Problem description:
Every line below between the one holding "(206, 159) none" and the one holding "(576, 224) none", inclusive, should be copied exactly, and no other line.

Records for processing:
--------------------

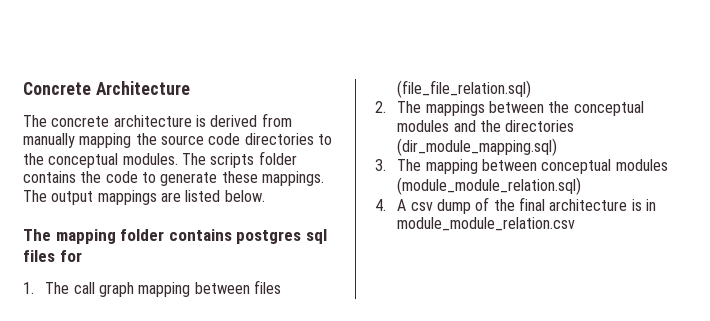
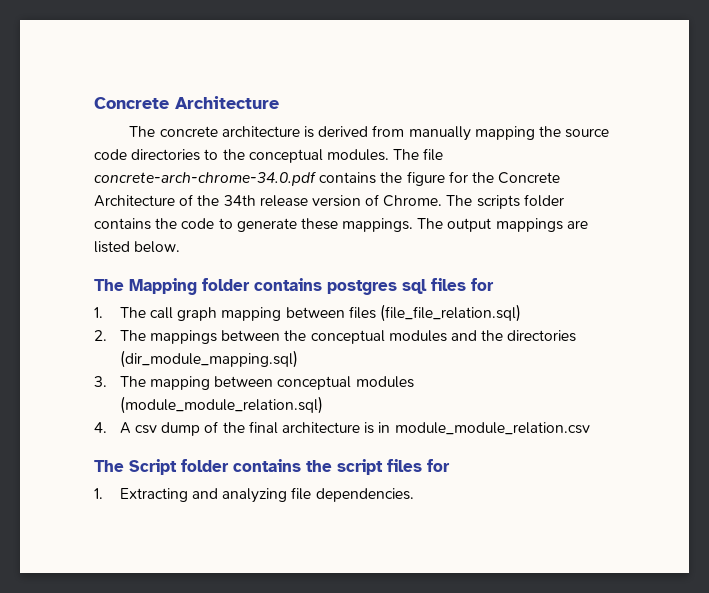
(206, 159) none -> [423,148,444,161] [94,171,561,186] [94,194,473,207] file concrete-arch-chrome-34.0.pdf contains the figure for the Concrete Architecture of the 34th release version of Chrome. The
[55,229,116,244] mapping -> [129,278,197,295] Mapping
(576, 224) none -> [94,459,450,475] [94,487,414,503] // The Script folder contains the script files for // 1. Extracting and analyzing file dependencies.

--------------------

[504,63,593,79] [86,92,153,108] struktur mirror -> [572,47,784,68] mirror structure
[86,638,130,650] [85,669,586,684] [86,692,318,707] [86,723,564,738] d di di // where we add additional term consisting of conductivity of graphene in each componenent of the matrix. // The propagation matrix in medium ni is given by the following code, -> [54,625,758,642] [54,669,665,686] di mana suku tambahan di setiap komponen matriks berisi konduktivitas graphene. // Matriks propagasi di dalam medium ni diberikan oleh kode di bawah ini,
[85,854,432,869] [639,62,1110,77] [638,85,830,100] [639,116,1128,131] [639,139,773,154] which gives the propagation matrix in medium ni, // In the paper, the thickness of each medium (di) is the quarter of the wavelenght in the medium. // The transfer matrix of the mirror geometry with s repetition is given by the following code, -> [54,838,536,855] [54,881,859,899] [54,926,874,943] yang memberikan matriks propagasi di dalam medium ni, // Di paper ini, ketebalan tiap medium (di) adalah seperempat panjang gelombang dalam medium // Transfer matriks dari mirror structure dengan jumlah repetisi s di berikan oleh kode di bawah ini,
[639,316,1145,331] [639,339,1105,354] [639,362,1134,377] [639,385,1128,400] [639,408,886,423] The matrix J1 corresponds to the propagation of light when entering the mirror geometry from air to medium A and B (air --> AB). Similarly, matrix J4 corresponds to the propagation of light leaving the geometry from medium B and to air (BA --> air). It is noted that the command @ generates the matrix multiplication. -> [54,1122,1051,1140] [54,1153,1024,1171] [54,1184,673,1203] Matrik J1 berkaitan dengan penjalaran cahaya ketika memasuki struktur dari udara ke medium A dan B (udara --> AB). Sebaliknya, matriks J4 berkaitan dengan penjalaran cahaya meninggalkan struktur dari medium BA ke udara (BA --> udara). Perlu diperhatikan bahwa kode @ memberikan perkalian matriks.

--------------------

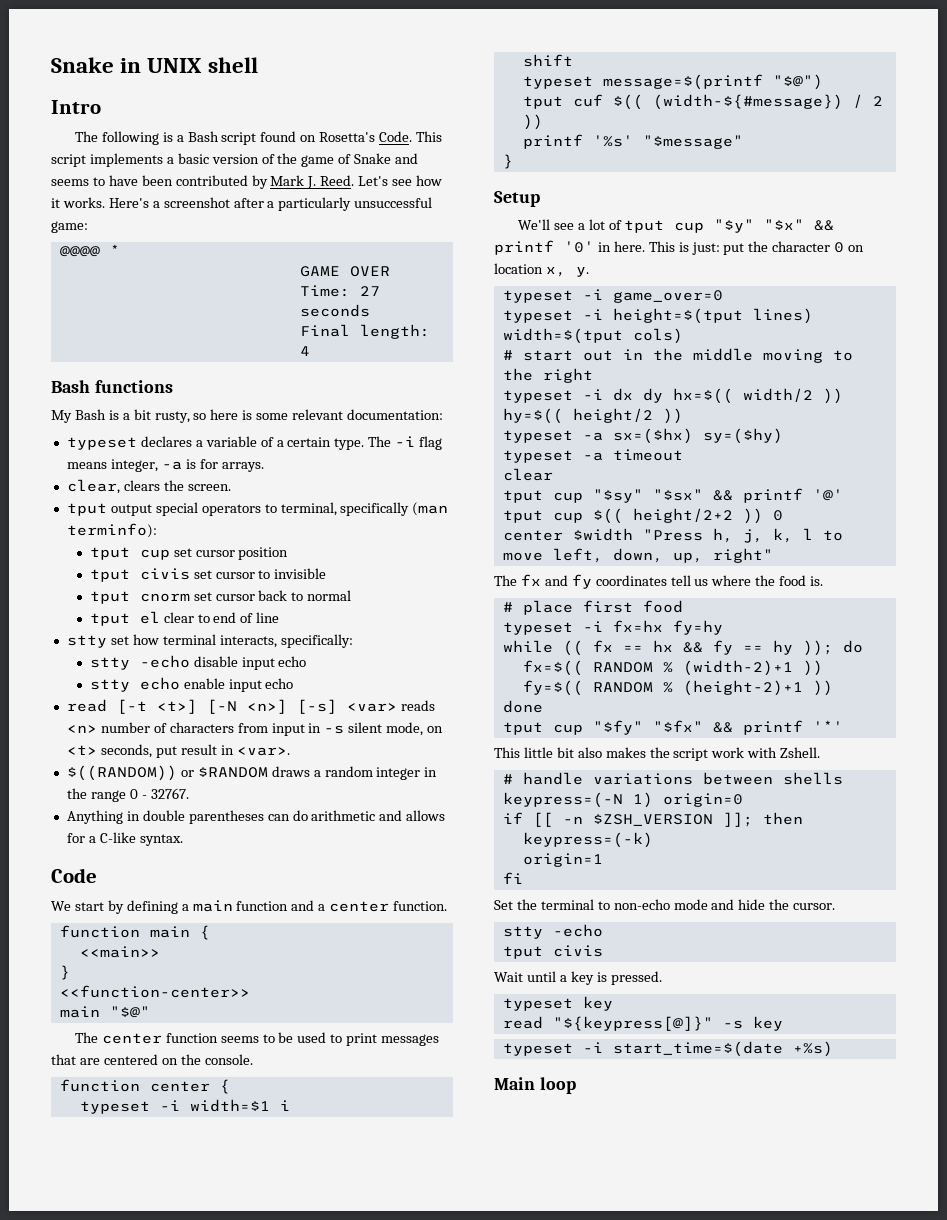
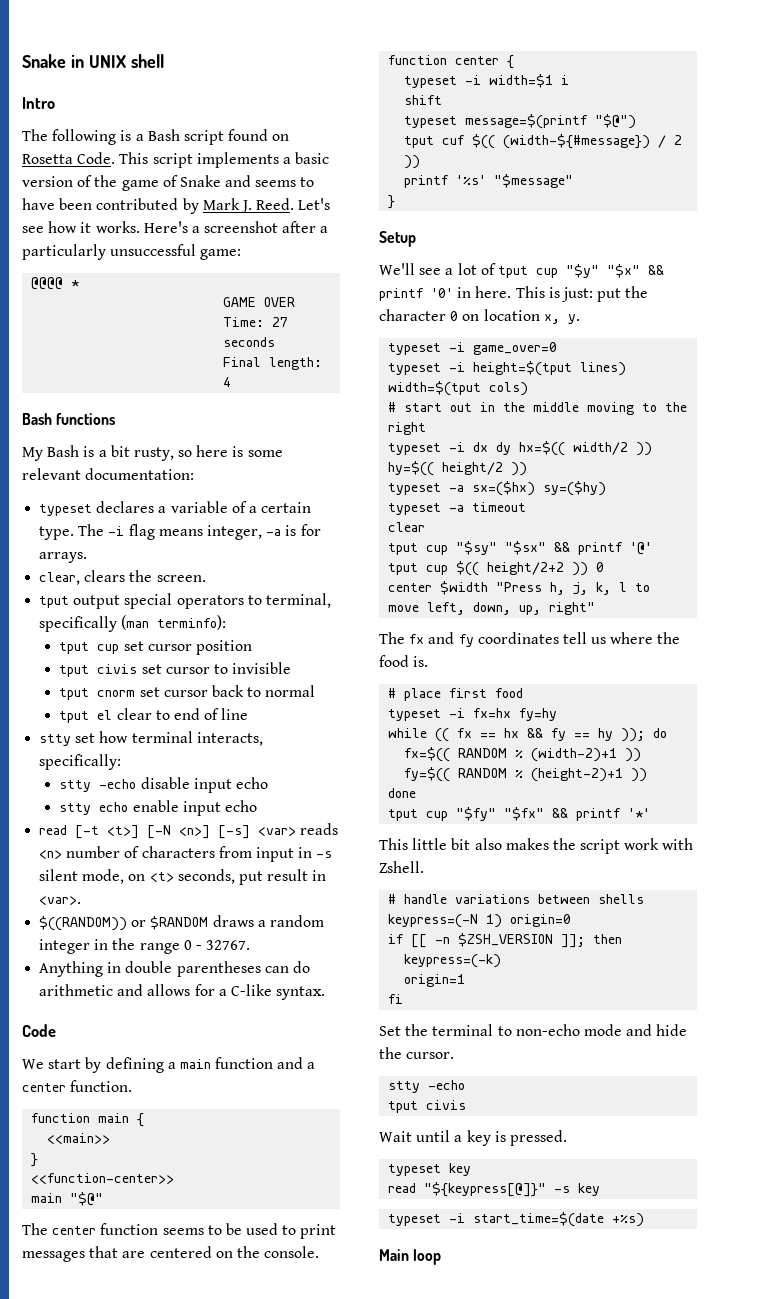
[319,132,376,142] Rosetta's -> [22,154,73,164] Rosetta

--------------------

Solution to the problem:
(206, 159) none -> [423,148,444,161] [94,171,561,186] [94,194,473,207] file concrete-arch-chrome-34.0.pdf contains the figure for the Concrete Architecture of the 34th release version of Chrome. The
[55,229,116,244] mapping -> [129,278,197,295] Mapping
(576, 224) none -> [94,459,450,475] [94,487,414,503] // The Script folder contains the script files for // 1. Extracting and analyzing file dependencies.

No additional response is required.